Consider the problem of communicating a data-structure of size n (where n >= p) held on one process, into the memories of all p processors. A naive algorithm can be effected in a single superstep by having the broadcasting process perform p-1 distinct bsp_puts into the memories of each other process. As the broadcasting process transmits p-1 messages each of size n, the superstep realises an n(p-1)-relation with approximate cost (assuming p instead of p-1 in the above formulae):

cost of one stage broadcast = npg + l (5)

where l is the up-front cost of performing a single superstep.


Figure 2: Two stage broadcast using total exchange.

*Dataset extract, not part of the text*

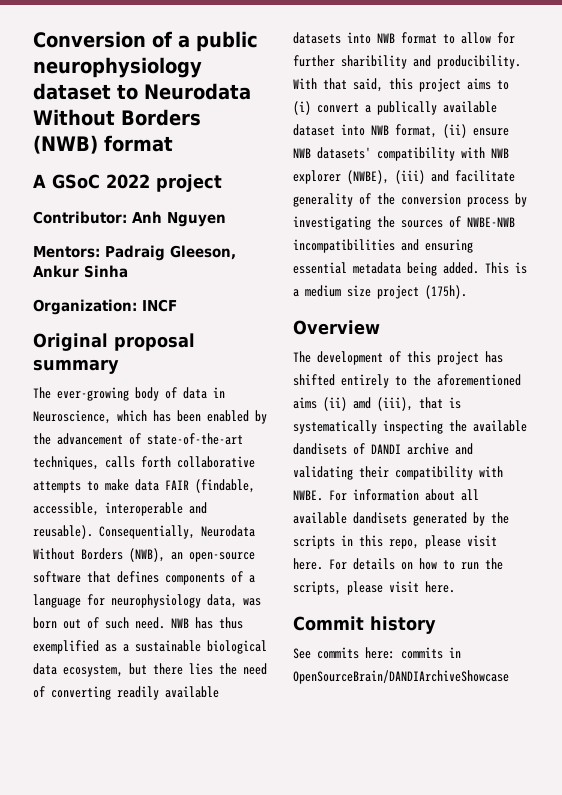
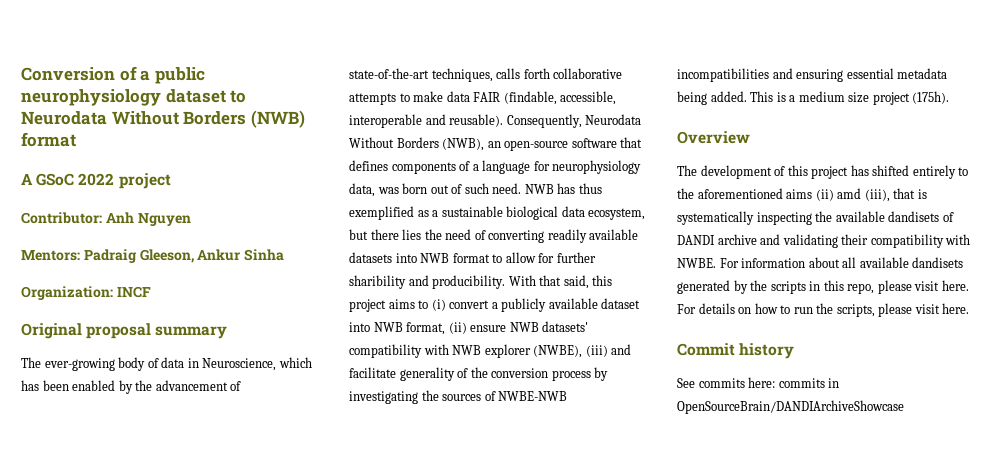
- Consequentially, Neurodata Without Borders (NWB), an open-source software that defines components of a language for neurophysiology data, was born out of such need.
+ Consequently, Neurodata Without Borders (NWB), an open-source software that defines components of a language for neurophysiology data, was born out of such need.
- With that said, this project aims to (i) convert a publically available dataset into NWB format, (ii) ensure NWB datasets' compatibility with NWB explorer (NWBE), (iii) and facilitate generality of the conversion process by investigating the sources of NWBE-NWB incompatibilities and ensuring essential metadata being added.
+ With that said, this project aims to (i) convert a publicly available dataset into NWB format, (ii) ensure NWB datasets' compatibility with NWB explorer (NWBE), (iii) and facilitate generality of the conversion process by investigating the sources of NWBE-NWB incompatibilities and ensuring essential metadata being added.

It is clearly seen from the cost-formula captured in equation 5, that this algorithm is not scalable as its cost linearly increases with p. An alternative scalable BSP broadcasting algorithm, with cost 2g(n - (n/p)) + 2l is shown in Figure 2. The algorithm consists of two supersteps, that initially evenly distribute the data amongst the processes and subsequently perform a balanced communication involving all the processes. The cost of the distribution phase is (n/p)(p - 1)g + l as a single message of size (n/p) is sent to each of p - 1 processes. In the second superstep, every process sends and receives p-1 messages of size (n/p) from every other process. Surprisingly, the cost of this superstep is also (n/p)(p - 1)g + l; note that BSP cost analysis encourages balanced communication. The approximate cost (assuming p instead of p-1 in the above formulae) of the entire algorithm is determined by summing the cost of the two supersteps:

cost of two stage broadcast = ((n/p)pg + l) + ((n/p)pg + l) = 2ng + 2l (6)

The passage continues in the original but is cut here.